Jr. Bankston  |  2/13/2007 2:02:16 AM

Ladder Safety

The first consideration of ladder safety is, “Can the job be done safely with a ladder?” If the answer is "no," find another way to do the job or have a professional do it.

For example, if you need to trim tree limbs where there is no stable place to support the ladder or where the branches are likely to fall on the ladder, try to find another method. Could the trimming be done more safely with a pruning saw on a pole or with a rented scissors lift? If not, it might be time to hire a professional. Professional help could be cheaper and a lot less painful than a fall.

Serious falls are common; every year about 300 deaths and 175,000 serious injuries from falls occur in the United States.
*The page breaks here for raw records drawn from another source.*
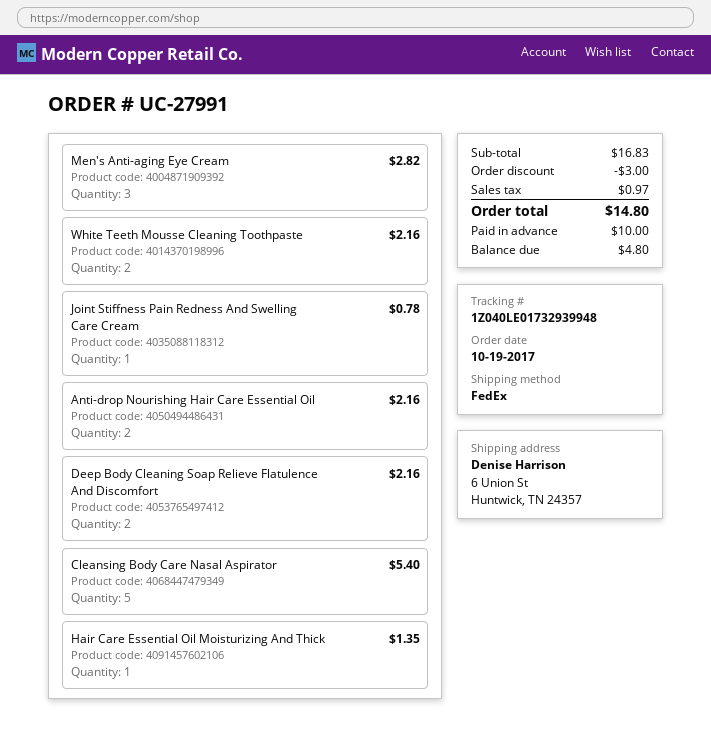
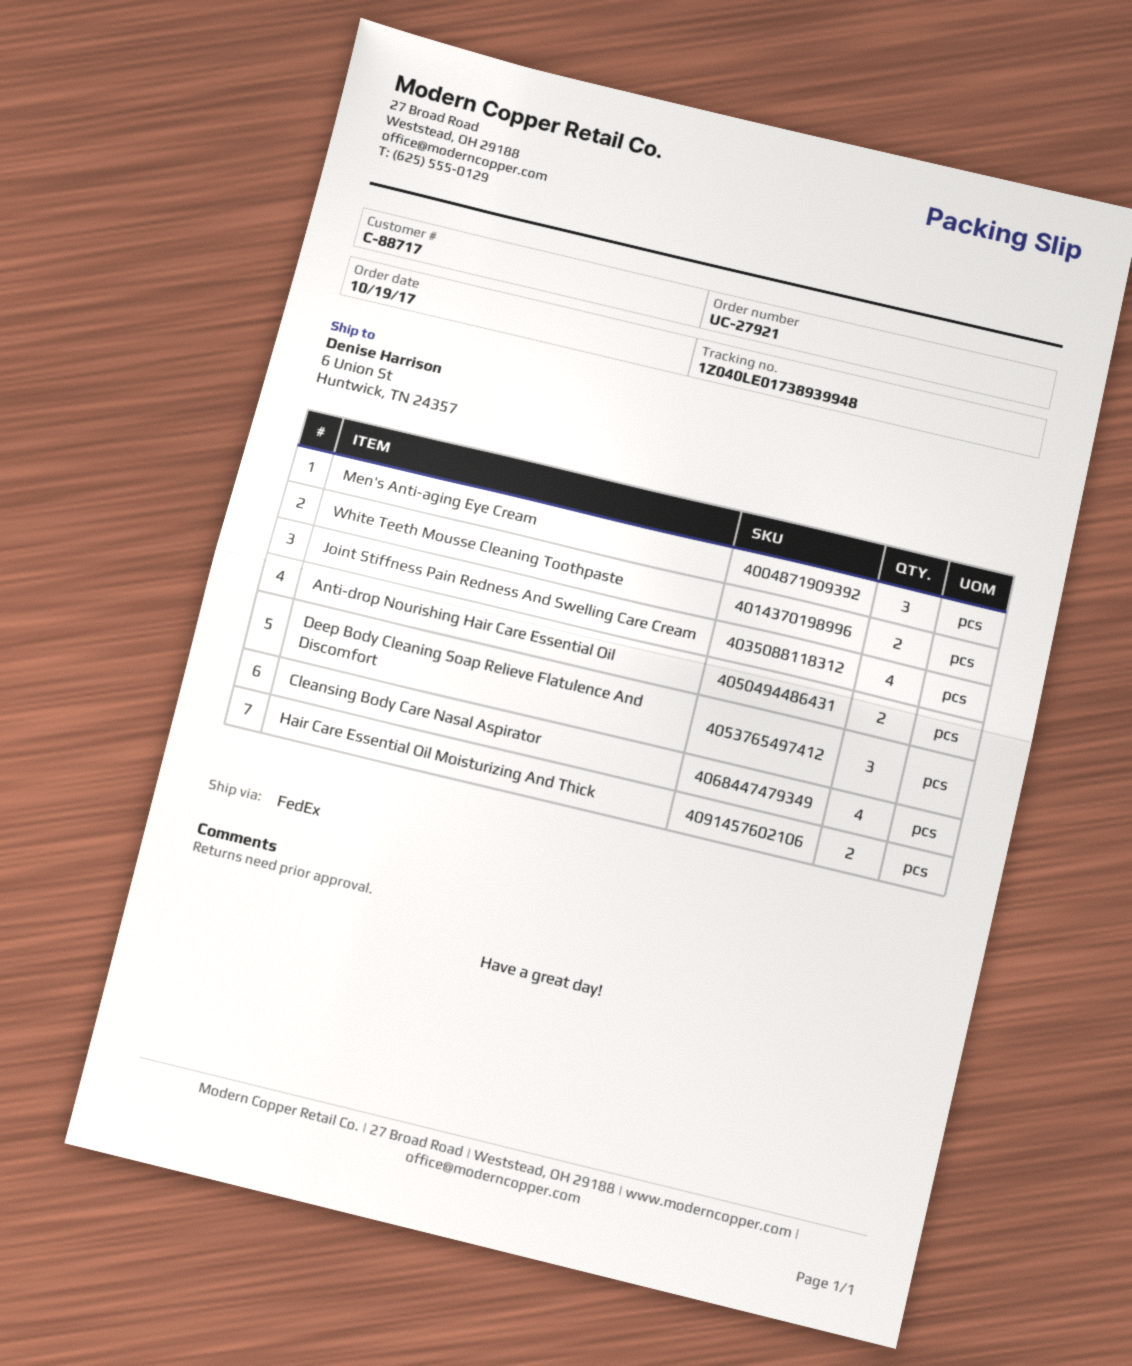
order number: UC-27991 -> UC-27921
tracking number: 1Z040LE01732939948 -> 1Z040LE01738939948
Joint Stiffness Pain Redness And Swelling Care Cream: 1 -> 4
Deep Body Cleaning Soap Relieve Flatulence And Discomfort: 2 -> 3
Cleansing Body Care Nasal Aspirator: 5 -> 4
Hair Care Essential Oil Moisturizing And Thick: 1 -> 2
General guidelines for portable ladders

Not all jobs can be done safely with a ladder or by one person with a ladder. If the job can be done safely with a ladder, there are several basic considerations in doing it safely, whether the ladder is a stepladder or an extension ladder.
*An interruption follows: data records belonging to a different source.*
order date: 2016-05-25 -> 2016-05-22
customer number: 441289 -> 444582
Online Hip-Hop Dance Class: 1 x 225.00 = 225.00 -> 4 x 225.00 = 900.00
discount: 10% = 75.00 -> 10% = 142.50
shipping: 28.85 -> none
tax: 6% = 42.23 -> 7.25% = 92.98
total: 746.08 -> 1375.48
Read and follow the instructions for the ladder and for the tools you are using.

Be sure the ladder is strong enough to support you and the material and tools you are using. This means that not only should the load capacity be sufficient to support the combined weight of user and materials, the ladder should be in good shape. The ladder should have a label showing its load capacity. The four common classifications are

  • Type III, light duty, 200 lbs.

  • Type II, medium duty, 225 lbs.

  • Type I, heavy duty, 250 lbs.

  • Type IA, extra heavy duty, 300 lbs.

Be sure the ladder is tall enough. When you're on a stepladder, you can reach 2 to 4 feet higher than the height of a stepladder. A 10-foot stepladder, for example, should allow you to reach a height of 12 to 14 feet. An extension ladder, however, must be taller than the height you want to reach. An extension ladder up to 32 feet should be at least 7 feet taller than the working height, a 36-foot ladder should be 8 feet taller and a 40-foot ladder should be 9 feet taller.
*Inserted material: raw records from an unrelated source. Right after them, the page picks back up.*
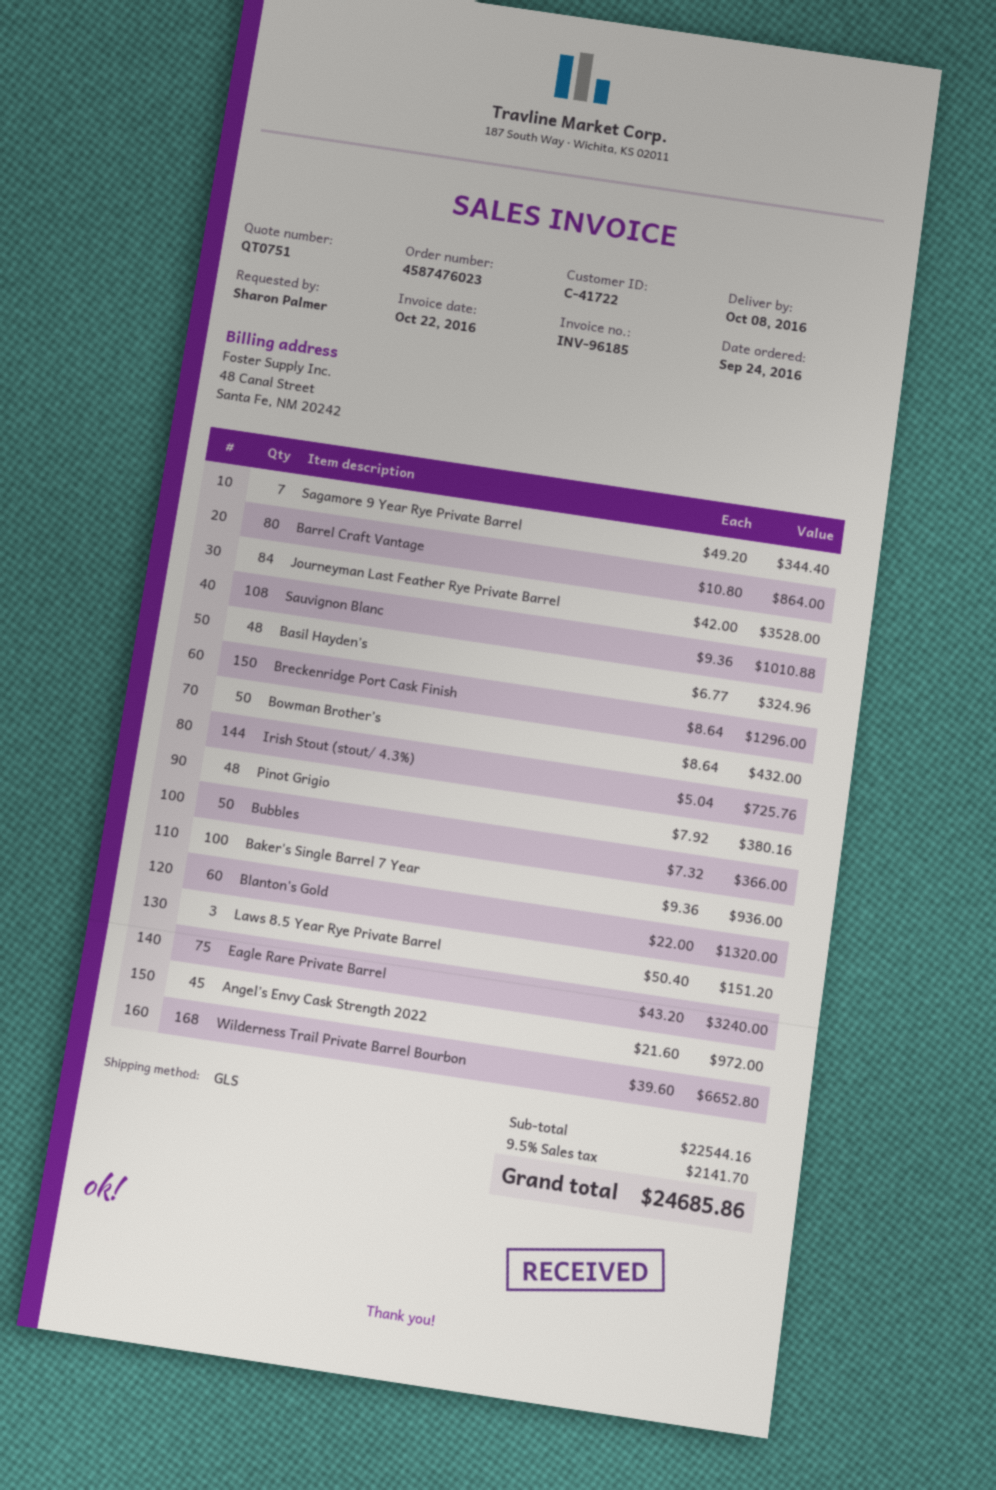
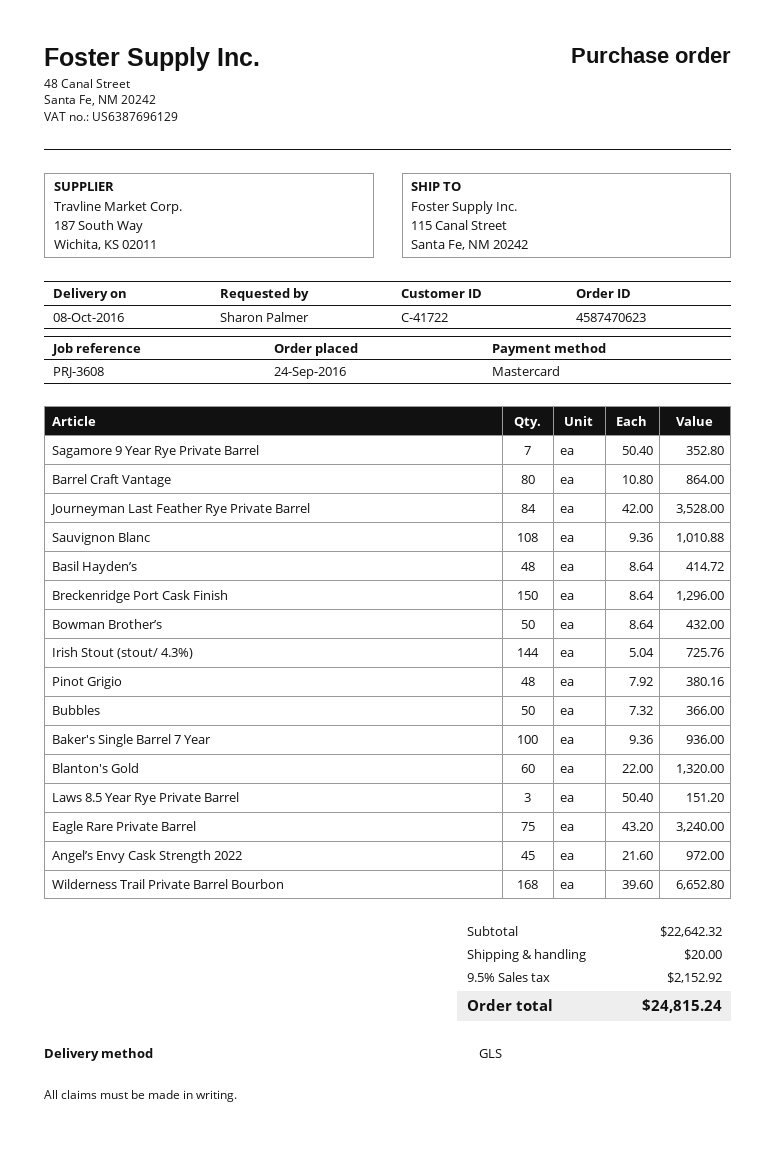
order number: 4587476023 -> 4587470623
Sagamore 9 Year Rye Private Barrel: 7 x 49.20 = 344.40 -> 7 x 50.40 = 352.80
Basil Hayden’s: 48 x 6.77 = 324.96 -> 48 x 8.64 = 414.72
subtotal: 22544.16 -> 22642.32
shipping: none -> 20.00
tax: 9.5% = 2141.70 -> 9.5% = 2152.92
total: 24685.86 -> 24815.24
Make sure there's enough room for the ladder. A stepladder should have enough room to open fully; an extension ladder should have enough room to be placed at the correct angle.

Stepladder:

  • Open the ladder fully and lock both spreaders firmly.
  • Position the ladder so you can face your work.
  • Do not climb the back of a stepladder unless it was specifically made for two people.

Extension Ladder:

  • Position the rounded end up, with the ladder feet (with non-skid surface for hard ground) down on firm level ground with the upper section on top of the lower section. The upper and lower sections should overlap by at least three steps.
  • Place the top of the ladder so that both rails are fully supported. The rails should support the load evenly. The support area should be at least 12 inches wide on each side of the ladder. If the support area is not strong enough to support the ladder -- for example, a gutter -- find another way to support the ladder. Ladder accessories such as a ladder stand-off may be needed.
  • The ladder should form about a 75 degree angle with the ground. This means the horizontal distance from a point directly below the upper support point to the ladder’s feet should be ¼ the vertical height to the support. If the ladder is too close to the building (too steep an angle), it may tip backward; if it is too far away, it may slip out at the bottom and be put under greater stress than it was intended to handle.
  • If you will be climbing onto an upper surface such as a roof, the ladder should extend at least 3 feet above the surface.
  • Extension ladders need both locks holding to prevent overloading a rail. Secure the extension rope to the lower section as a backup for the lock assemblies.
  • Tie down the ladder at both the top and bottom if possible. At each location, tie to both of the ladder rails and tie the other end of the rope so that the rope angles away from the center of the ladder.